Aside from R. P. Skripov's book of a quarter of a century ago, this is the only monograph dealing with "metastable liquids". Although Skripov's book was, in its time, an outstanding contribution, much has happened in the intervening years, and Debenedetti's modern presentation of the field is a timely and welcome arrival. In Skripov's time the focus in metastable liquids was mainly on the superheated variety. Since then an enormous interest in supercooled liquids and glasses and the glass transition has developed. Debenedetti's book encompasses both varieties of liquid, and much more.

To me, with my minimal knowledge of the natural and technological importance of metastable liquids, the first chapter of the book constitutes an amazing revelation. One learns that such liquids are fundamental to the survival of many plants and animals. Nature has invented antifreeze proteins that actually inhibit crystallization; that is, they do not merely depress the freezing point. The ascent of sap in a tree forms an example in which the freezing point is actually depressed by the action of "tension". Since tension is an acceptable thermodynamic parameter, the liquid under tension is not strictly metastable, but its structure cannot differ much from its truly metastable counterpart. In one of many technological examples, the plugging of natural gas pipes due to the formation of clathrate hydrates is avoided by developing and using chemical inhibitors that slow the kinetics of clathrate crystallization and act in much the same way as the antifreeze proteins found in fish. Many other examples quickly convince the reader of the importance of the field.
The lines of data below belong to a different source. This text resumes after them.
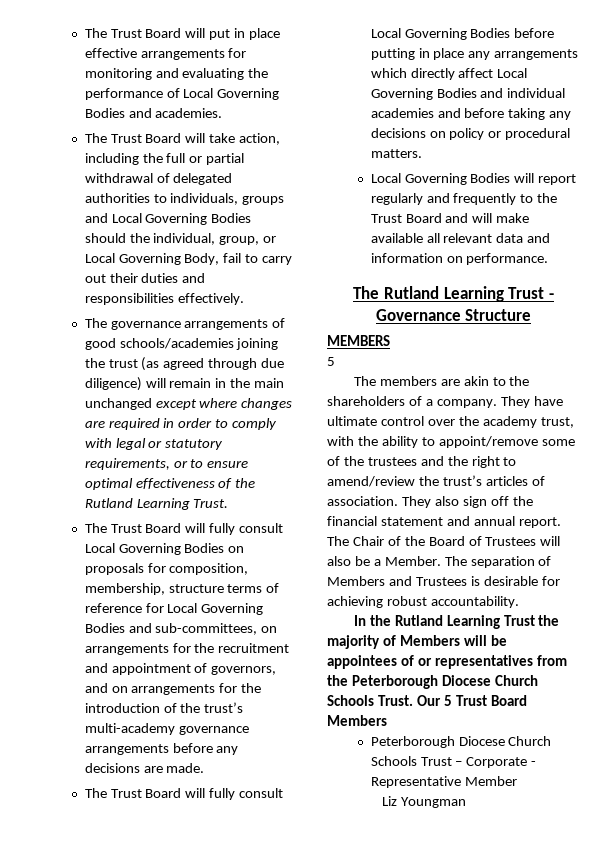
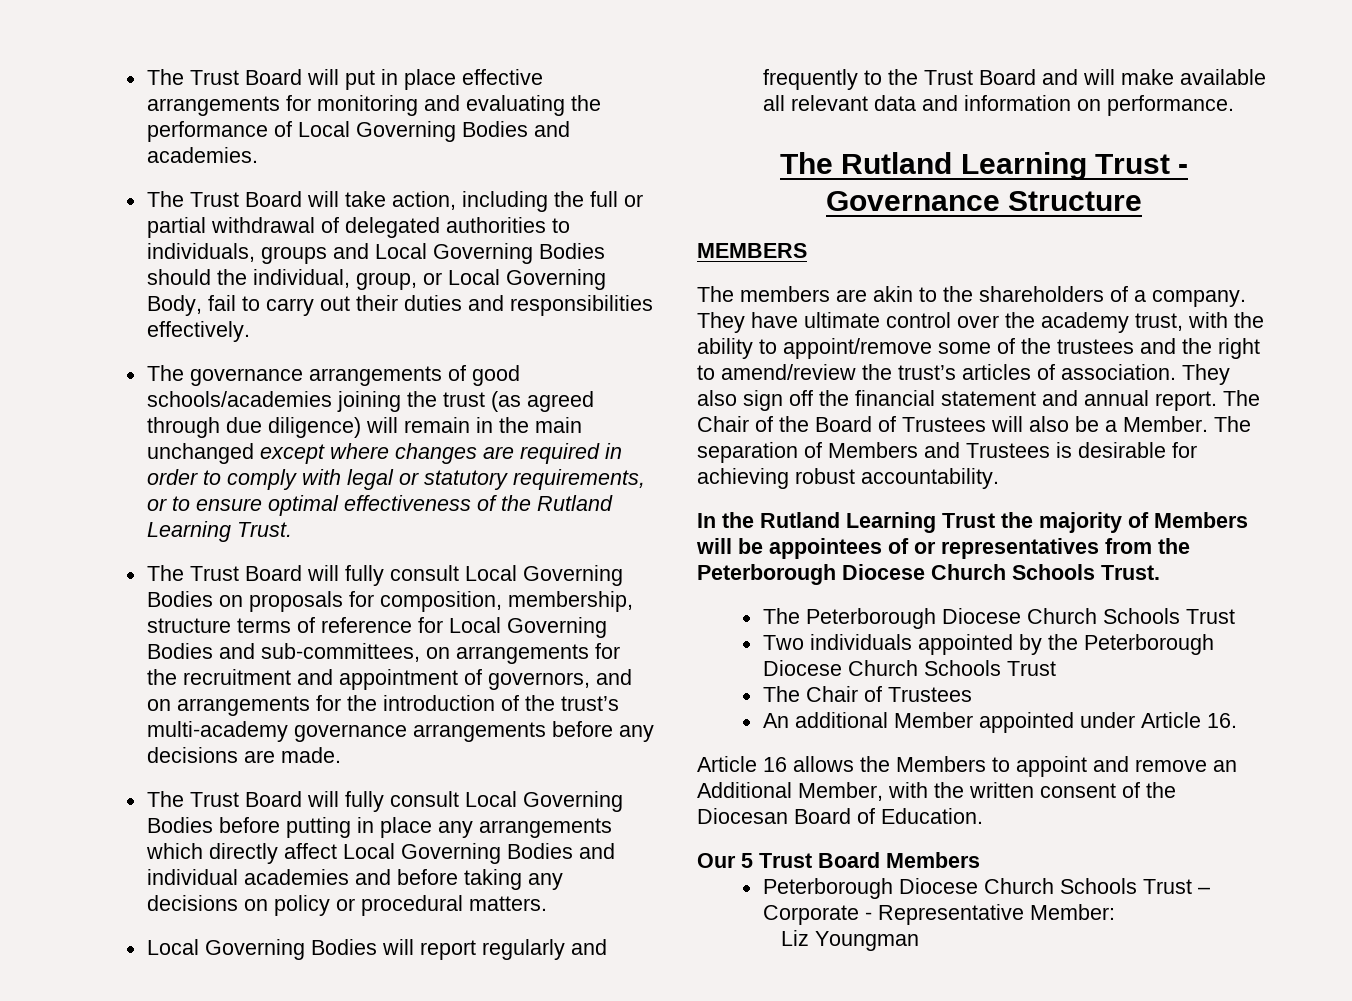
  MEMBERS
- 5
- In the Rutland Learning Trust the majority of Members will be appointees of or representatives from the Peterborough Diocese Church Schools Trust. Our 5 Trust Board Members
+ In the Rutland Learning Trust the majority of Members will be appointees of or representatives from the Peterborough Diocese Church Schools Trust.
+ The Peterborough Diocese Church Schools Trust
+ Two individuals appointed by the Peterborough Diocese Church Schools Trust
+ The Chair of Trustees
+ An additional Member appointed under Article 16.
+ Article 16 allows the Members to appoint and remove an Additional Member, with the written consent of the Diocesan Board of Education.
+ Our 5 Trust Board Members
- Peterborough Diocese Church Schools Trust – Corporate - Representative Member
+ Peterborough Diocese Church Schools Trust – Corporate - Representative Member:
Chapter 2, combined with several appendices, is virtually a course in thermodynamics bearing the author's special insight into the subject, and anyone with a rudimentary knowledge of this subject can experience an extremely useful intermediate to advanced training by reading it carefully. Of special note are the sections on stability and its significance with respect to both metastable and unstable systems.

Chapter 3 deals with kinetics, and deeply with nucleation and spinodal decomposition. These are extremely difficult fields that are presently in a state of great flux, but the author provides an amazingly current and readable account of the subject in both gases and liquids, treating the formation of drops, bubbles, and crystals and replete with an exhaustive bibliography. Indeed, this chapter forms the best review that I know of, and the reader is strongly influenced to try his own hand at unraveling some of the fascinating mysteries that remain unsolved.

Chapter 4 focuses on supercooled liquids, and by an entirely natural sequence of exposition quickly moves into glasses and the glass transition. Again, the discussion and the bibliography are exhaustive but eminently readable. Both thermodynamic and kinetic aspects of the glass transition are dealt with, and there is a special treatment of "glassy water", a subject of ubiquitous importance. There is still no consensus on whether the glass transition is a truly thermodynamic or dynamic transition (or no transition at all - but merely a slowing down of kinetics). So here we are again at the frontier and there are fascinating problems to be solved. Among the tools that are discussed, again at a readable level, is the mode coupling theory.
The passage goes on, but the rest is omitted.